To characterize the prevalence of missed pancreatic masses and pancreatic ductal adenocarcinoma (PDAC)-related findings on CT and MRI between pre-diagnostic patients and healthy individuals.
Materials and methods
Patients diagnosed with PDAC (2010–2016) were retrospectively reviewed for abdominal CT- or MRI-examinations 1 month—3 years prior to their diagnosis, and subsequently matched to controls in a 1:4 ratio.
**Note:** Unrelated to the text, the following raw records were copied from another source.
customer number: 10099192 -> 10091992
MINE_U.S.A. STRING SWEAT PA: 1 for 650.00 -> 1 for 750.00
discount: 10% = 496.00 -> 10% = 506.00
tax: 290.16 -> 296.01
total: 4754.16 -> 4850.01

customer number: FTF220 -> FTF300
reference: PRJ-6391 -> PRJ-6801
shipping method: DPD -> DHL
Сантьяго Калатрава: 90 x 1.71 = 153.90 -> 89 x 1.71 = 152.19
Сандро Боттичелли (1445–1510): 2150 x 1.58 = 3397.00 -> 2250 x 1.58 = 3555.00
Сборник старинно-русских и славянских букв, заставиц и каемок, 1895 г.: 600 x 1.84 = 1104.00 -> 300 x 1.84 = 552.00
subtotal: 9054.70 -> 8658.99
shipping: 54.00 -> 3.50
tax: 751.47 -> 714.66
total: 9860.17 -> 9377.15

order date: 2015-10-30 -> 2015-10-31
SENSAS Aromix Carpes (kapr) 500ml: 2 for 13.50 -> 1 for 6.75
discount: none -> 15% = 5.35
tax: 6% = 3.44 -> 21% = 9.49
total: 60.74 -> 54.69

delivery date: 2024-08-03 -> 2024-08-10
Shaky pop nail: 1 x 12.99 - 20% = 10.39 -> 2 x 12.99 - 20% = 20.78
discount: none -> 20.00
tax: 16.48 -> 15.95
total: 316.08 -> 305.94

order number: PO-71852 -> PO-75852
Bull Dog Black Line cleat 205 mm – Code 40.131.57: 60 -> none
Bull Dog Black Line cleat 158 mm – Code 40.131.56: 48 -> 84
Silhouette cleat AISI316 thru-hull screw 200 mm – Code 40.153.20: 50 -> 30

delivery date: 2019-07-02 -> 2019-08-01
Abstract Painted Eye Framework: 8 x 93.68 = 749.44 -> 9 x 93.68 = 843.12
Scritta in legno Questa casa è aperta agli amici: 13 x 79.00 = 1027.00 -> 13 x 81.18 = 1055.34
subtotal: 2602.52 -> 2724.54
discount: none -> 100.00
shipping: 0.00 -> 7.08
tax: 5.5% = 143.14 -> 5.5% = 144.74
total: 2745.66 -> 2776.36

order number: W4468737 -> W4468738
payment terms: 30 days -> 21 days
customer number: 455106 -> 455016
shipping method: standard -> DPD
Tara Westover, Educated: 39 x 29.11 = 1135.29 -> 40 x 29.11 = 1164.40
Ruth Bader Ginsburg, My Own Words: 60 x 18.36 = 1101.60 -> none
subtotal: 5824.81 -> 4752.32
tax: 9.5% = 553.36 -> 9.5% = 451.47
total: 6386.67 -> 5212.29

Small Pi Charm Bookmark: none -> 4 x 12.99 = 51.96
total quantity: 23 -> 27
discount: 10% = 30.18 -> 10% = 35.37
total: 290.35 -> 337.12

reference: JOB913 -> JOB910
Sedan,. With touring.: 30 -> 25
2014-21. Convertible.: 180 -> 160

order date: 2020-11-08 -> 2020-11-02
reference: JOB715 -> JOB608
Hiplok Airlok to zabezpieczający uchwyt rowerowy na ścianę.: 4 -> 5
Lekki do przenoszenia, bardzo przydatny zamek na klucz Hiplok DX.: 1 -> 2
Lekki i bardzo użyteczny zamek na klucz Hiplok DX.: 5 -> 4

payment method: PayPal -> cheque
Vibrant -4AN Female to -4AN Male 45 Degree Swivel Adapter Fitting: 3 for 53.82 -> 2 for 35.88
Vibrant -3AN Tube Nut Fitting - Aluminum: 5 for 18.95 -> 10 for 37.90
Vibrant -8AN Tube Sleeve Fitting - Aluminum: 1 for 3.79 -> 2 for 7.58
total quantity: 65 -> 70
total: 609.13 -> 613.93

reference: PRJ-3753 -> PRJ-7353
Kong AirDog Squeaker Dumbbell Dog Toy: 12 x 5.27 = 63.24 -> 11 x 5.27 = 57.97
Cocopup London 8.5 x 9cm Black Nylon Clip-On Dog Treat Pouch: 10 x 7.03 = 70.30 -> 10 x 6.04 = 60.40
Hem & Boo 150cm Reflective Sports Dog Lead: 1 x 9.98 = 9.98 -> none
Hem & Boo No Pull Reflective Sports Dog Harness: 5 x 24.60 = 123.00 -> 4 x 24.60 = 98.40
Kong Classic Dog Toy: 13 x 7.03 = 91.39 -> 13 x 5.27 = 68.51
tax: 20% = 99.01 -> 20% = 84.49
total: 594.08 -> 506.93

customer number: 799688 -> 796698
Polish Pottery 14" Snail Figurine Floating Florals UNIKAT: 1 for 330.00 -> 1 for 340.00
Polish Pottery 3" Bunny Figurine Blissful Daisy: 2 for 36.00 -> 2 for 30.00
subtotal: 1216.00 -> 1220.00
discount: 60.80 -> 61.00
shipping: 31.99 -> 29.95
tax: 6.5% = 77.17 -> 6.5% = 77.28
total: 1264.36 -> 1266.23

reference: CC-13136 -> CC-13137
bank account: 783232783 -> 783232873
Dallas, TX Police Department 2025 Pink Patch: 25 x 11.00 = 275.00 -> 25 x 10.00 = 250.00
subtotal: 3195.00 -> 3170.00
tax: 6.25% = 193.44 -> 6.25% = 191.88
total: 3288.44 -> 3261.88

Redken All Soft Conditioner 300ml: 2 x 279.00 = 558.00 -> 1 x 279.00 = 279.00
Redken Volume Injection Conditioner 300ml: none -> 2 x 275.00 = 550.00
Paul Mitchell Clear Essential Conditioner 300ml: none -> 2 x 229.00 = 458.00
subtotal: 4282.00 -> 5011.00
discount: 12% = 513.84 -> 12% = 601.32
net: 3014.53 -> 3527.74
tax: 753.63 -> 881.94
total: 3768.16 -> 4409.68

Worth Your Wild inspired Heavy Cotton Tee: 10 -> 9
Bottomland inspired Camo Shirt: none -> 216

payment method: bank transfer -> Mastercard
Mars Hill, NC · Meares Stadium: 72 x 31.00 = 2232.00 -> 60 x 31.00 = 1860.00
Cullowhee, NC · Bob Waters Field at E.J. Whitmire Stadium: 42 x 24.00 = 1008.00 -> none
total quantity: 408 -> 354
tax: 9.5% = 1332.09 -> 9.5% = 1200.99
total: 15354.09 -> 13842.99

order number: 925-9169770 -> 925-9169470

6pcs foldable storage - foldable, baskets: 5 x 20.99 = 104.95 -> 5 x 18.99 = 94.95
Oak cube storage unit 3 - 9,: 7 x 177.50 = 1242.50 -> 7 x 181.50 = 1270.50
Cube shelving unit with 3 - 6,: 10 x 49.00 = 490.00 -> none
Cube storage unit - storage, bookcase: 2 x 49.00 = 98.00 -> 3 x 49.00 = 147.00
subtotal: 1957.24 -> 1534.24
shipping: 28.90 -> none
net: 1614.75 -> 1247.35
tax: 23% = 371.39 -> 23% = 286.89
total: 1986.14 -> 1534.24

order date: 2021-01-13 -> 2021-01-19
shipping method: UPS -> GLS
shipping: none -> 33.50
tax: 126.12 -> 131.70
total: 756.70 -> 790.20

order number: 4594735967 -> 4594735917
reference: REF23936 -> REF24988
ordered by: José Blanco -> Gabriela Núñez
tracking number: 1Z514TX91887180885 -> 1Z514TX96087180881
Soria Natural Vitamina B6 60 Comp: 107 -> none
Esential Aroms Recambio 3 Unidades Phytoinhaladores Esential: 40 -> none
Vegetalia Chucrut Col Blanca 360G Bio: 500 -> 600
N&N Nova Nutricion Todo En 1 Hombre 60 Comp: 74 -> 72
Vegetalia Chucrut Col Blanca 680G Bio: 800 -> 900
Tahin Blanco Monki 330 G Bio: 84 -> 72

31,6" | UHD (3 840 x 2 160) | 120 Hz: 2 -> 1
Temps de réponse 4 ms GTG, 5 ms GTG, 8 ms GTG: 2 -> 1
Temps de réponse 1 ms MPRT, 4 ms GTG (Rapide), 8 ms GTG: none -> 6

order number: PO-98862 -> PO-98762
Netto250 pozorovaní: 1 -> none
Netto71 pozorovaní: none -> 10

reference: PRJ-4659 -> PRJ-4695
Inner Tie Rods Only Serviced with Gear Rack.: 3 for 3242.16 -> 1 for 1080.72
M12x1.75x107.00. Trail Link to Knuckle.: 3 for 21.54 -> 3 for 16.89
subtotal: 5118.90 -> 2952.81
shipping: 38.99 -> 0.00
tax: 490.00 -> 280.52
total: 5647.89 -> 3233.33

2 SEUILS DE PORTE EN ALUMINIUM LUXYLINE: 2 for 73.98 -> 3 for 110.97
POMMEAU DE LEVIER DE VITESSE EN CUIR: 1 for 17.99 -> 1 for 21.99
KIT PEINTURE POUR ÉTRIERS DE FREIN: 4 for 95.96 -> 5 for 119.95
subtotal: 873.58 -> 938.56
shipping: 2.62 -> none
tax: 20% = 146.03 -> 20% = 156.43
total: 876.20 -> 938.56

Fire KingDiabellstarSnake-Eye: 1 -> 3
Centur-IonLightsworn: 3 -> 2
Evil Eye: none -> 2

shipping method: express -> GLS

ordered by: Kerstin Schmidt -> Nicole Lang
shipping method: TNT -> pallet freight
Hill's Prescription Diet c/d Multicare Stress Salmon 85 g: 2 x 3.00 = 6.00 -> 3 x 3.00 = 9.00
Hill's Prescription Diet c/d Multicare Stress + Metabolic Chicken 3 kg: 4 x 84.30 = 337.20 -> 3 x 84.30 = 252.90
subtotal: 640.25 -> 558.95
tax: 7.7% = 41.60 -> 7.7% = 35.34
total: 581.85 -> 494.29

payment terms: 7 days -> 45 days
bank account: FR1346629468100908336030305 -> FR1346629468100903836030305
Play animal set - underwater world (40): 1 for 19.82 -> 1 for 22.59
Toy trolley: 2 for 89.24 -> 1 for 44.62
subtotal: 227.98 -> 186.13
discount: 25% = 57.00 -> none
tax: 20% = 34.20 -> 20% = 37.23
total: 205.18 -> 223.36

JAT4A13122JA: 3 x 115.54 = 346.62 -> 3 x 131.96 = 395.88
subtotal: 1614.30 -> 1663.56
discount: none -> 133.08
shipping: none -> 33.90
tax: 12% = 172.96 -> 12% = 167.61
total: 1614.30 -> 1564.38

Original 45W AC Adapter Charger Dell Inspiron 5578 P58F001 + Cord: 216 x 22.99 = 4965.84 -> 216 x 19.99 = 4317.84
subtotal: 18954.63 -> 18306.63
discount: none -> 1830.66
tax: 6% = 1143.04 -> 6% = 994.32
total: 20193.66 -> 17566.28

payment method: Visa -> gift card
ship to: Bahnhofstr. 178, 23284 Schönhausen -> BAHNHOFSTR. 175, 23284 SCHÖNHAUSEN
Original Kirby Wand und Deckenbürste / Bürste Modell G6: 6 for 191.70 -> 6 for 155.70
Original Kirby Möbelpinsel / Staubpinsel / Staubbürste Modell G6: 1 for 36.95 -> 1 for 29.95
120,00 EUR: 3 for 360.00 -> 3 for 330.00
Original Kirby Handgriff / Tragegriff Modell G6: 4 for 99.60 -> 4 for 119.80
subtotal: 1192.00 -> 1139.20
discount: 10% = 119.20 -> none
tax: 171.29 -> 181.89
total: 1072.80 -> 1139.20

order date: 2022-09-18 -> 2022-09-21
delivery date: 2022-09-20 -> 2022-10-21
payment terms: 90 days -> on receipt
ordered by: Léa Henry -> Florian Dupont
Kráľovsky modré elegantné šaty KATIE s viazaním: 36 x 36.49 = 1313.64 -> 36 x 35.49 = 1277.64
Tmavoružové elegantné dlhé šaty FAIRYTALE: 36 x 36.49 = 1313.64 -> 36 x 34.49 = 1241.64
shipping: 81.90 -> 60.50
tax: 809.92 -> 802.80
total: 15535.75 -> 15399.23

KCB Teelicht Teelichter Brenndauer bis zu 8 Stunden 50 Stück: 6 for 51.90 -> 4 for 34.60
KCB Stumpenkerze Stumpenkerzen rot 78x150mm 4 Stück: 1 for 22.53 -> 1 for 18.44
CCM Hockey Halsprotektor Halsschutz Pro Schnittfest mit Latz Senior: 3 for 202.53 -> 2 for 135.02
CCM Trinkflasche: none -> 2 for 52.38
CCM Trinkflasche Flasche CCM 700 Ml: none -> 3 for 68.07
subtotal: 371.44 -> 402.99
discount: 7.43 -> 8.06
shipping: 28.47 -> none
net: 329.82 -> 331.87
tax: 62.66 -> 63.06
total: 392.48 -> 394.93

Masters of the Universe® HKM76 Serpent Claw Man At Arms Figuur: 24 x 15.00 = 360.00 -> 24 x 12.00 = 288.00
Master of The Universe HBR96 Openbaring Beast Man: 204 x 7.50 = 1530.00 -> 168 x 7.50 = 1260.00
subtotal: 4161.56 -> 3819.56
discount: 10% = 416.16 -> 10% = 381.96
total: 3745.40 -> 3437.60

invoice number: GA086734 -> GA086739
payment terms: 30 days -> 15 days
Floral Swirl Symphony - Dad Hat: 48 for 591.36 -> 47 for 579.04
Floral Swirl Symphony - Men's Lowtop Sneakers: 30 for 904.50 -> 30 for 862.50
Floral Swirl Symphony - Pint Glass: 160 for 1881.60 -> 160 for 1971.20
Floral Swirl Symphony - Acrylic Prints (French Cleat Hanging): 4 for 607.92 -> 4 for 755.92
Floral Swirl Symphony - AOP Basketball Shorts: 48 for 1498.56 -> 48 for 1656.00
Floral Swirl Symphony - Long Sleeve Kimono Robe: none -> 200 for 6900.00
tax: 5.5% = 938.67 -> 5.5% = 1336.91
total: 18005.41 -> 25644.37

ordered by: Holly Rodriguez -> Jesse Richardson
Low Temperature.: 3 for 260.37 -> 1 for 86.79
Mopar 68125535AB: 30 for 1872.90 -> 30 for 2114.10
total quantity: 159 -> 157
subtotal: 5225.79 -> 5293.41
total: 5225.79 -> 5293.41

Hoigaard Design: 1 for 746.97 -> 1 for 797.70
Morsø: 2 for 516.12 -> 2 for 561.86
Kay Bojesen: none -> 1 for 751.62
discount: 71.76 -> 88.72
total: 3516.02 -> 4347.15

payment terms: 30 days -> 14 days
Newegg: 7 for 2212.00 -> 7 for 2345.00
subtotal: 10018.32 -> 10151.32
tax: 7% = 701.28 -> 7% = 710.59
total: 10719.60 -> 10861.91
Two blinded radiologists scored each imaging exam on the presence of a pancreatic mass and secondary features of PDAC. Additionally, original radiology reports were graded based on the revised RADPEER criteria.
Results
The cohort of 595 PDAC patients contained 60 patients with a pre-diagnostic CT and 27 with an MRI. A pancreatic mass was suspected in hindsight on CT in 51.7% and 50% of cases and in 1.3% and 0.9% of controls by reviewer 1 (p < .001) and reviewer 2 (p < .001), respectively. On MRI, a mass was suspected in 70.4% and 55.6% of cases and 2.9% and 0% of the controls by reviewer 1 (p < .001) and reviewer 2 (p < .001), respectively. Pancreatic duct dilation, duct interruption, focal atrophy, and features of acute pancreatitis is strongly associated with PDAC (p < .001). In cases, a RADPEER-score of 2 or 3 was assigned to 56.3% of the CT-reports and 71.4% of MRI-reports.
Conclusion
Radiological features as pancreatic duct dilation and interruption, and focal atrophy are common first signs of PDAC and are often missed or unrecognized. Further investigation with dedicated pancreas imaging is warranted in patients with PDAC-related radiological findings.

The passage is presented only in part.